Problem to solve: Going through the entries below, count each line containing the word "test". Report the number only.

Study material:
⟨
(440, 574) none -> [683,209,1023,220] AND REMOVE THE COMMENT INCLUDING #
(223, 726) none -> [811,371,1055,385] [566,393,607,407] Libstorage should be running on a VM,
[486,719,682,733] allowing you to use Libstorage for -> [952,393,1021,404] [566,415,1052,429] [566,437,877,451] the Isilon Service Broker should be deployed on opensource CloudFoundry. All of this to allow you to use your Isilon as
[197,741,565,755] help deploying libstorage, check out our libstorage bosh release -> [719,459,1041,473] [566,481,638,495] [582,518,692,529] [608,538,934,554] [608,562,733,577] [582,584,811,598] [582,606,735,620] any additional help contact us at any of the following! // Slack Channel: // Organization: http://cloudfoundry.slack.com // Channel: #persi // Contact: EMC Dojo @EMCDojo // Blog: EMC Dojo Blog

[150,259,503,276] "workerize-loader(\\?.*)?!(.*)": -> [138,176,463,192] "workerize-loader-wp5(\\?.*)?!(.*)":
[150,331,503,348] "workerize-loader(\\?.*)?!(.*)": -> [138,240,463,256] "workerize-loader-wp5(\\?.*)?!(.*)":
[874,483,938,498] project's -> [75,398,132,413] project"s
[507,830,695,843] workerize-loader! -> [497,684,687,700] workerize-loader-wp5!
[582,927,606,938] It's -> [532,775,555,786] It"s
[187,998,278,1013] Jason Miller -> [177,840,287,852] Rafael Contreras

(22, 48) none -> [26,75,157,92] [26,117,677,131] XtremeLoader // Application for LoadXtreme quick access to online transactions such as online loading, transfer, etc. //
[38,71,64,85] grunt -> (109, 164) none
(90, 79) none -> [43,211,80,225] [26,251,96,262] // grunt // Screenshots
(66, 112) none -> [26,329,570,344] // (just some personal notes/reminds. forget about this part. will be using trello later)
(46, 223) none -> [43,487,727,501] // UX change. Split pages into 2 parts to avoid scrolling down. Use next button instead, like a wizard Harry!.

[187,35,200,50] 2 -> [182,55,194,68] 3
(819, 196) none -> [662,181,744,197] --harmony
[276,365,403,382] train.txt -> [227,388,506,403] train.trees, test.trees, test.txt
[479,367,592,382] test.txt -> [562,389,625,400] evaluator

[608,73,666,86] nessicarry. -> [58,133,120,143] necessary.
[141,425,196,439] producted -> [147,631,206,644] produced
⟩
Solution to this problem: 2